◆ **REQUIREMENT**
Take the line that contains "font-weight: bold;" in the data below and each line after it, through the last, and repeat them unchanged.

────────

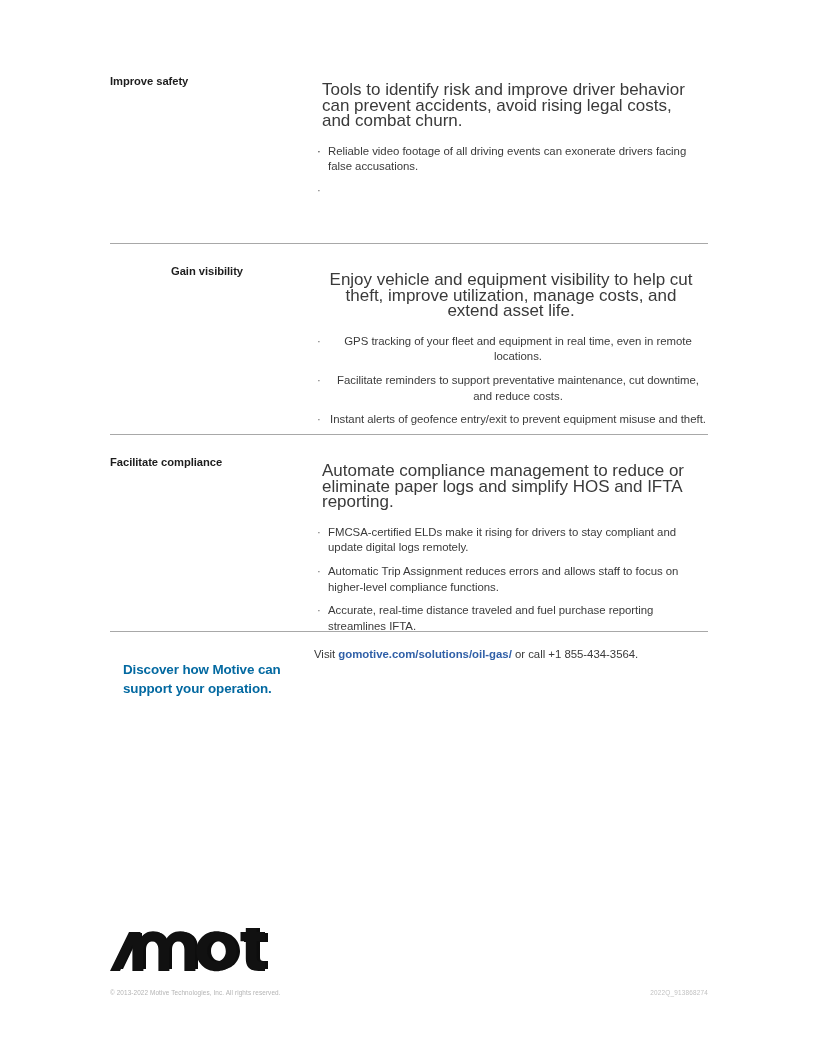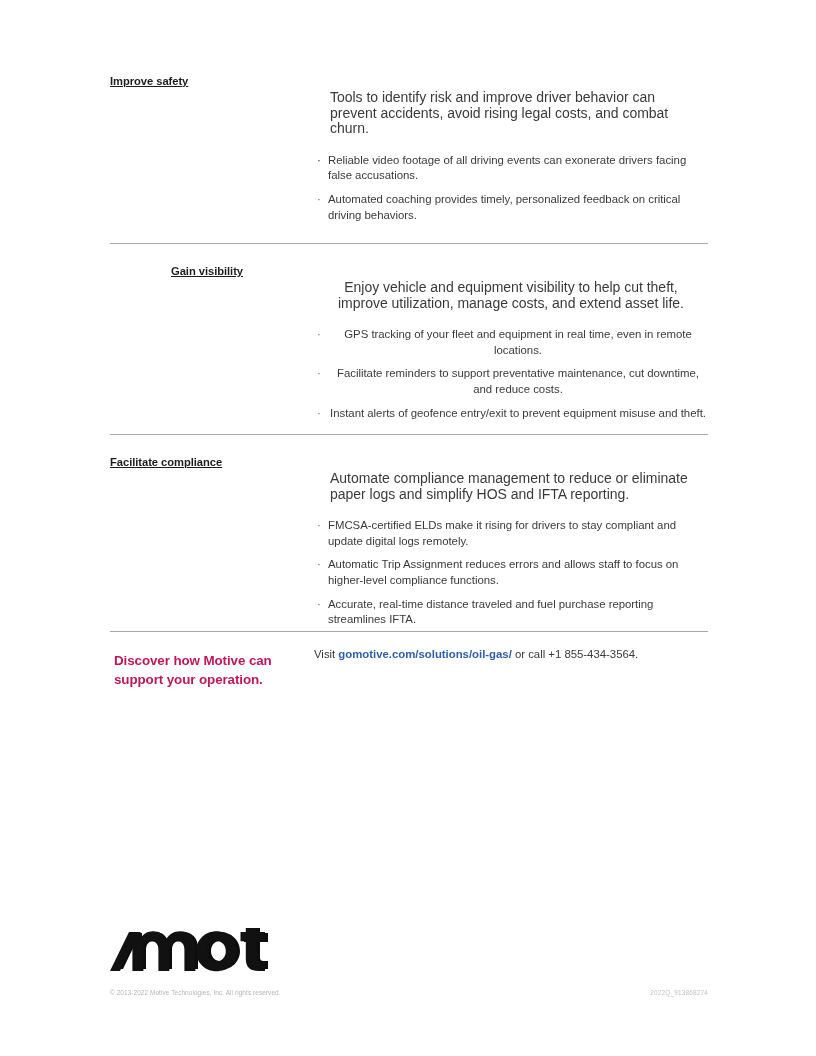--- a/index.html
+++ b/index.html
@@ -48,7 +48,6 @@
     line-height: 15px;
     letter-spacing: -0.05px;
     margin: 0;
-    text-decoration: underline;
   }
 
   .lead {

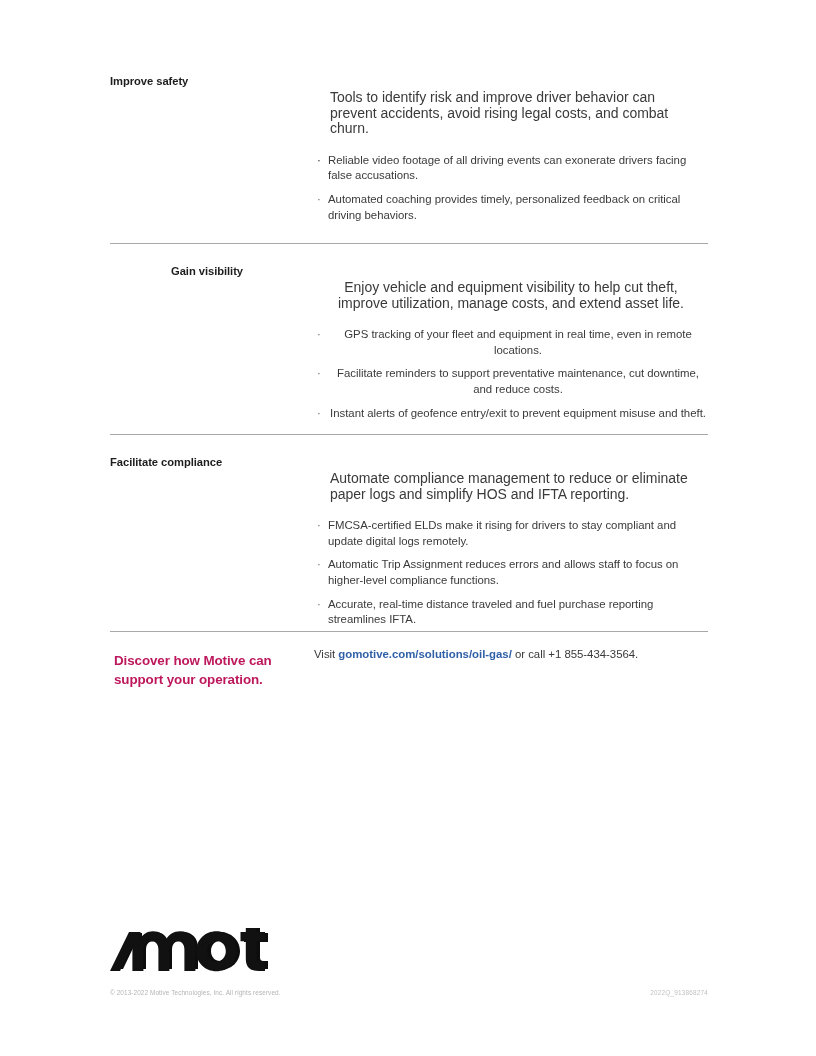--- a/index.html
+++ b/index.html
@@ -51,10 +51,10 @@
   }
 
   .lead {
-    font-size: 14px;
+    font-size: 17px;
     line-height: 15.6px;
     color: #3a3a3a;
-    margin: 16px;
+    margin: 8px;
     letter-spacing: -0.02px;
   }
 

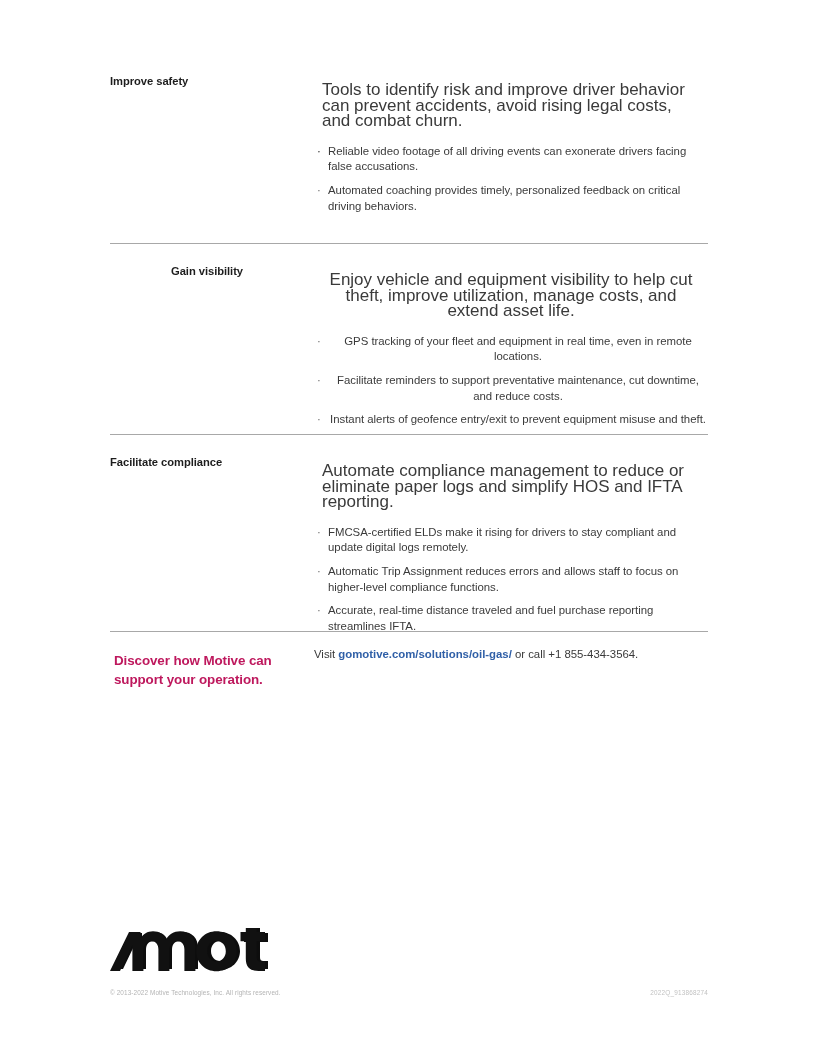--- a/index.html
+++ b/index.html
@@ -155,7 +155,7 @@
       <ul class="bullets">
         <li><span class="dot">·</span></li>
         <li><span class="dot">·</span><span>Reliable video footage of all driving events can exonerate drivers facing false accusations.</span></li>
-        <li><span class="dot">·</span><span>Automated coaching provides timely, personalized feedback on critical driving behaviors.</span></li>
+        <li><span class="dot">·</span></li>
       </ul>
     </div>
   </div>

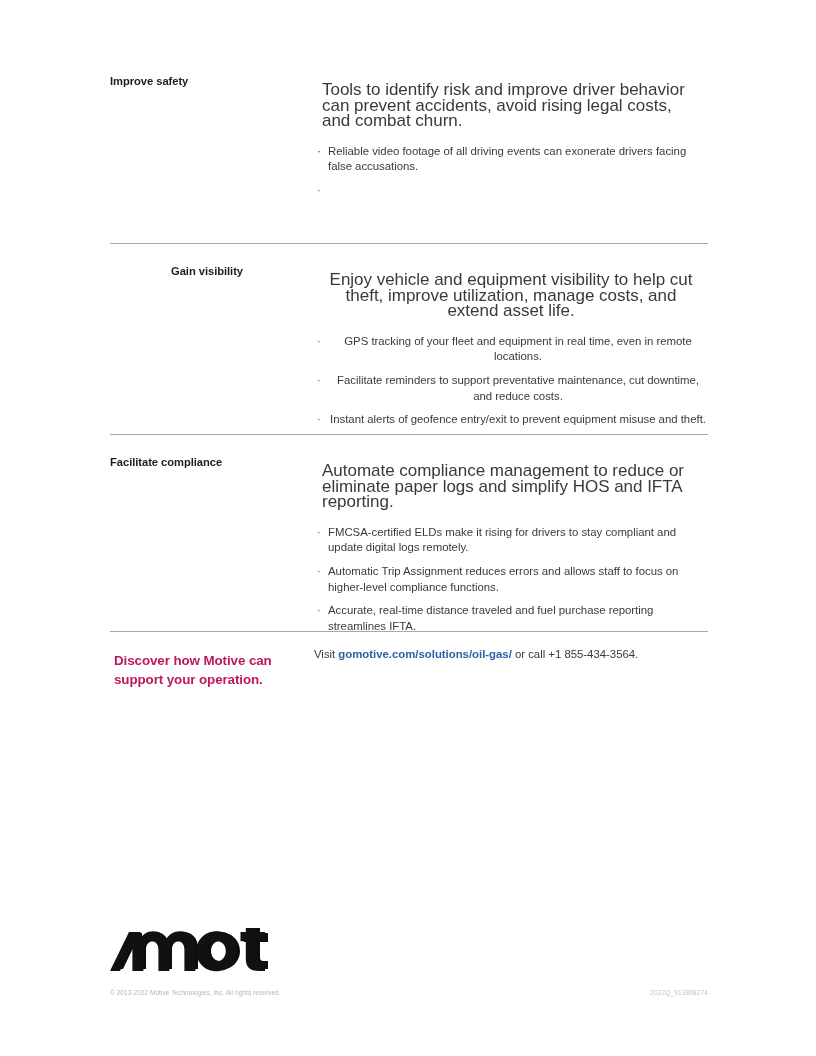--- a/index.html
+++ b/index.html
@@ -94,8 +94,8 @@
     font-size: 13.4px;
     font-weight: bold;
     line-height: 19px;
-    color: #be185d;
-    margin: 4px;
+    color: #0369a1;
+    margin: 13px;
     letter-spacing: -0.1px;
   }
   .cta-body {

────────

◆ **THE ANSWER**
     font-weight: bold;
     line-height: 19px;
-    color: #be185d;
-    margin: 4px;
+    color: #0369a1;
+    margin: 13px;
     letter-spacing: -0.1px;
   }
   .cta-body {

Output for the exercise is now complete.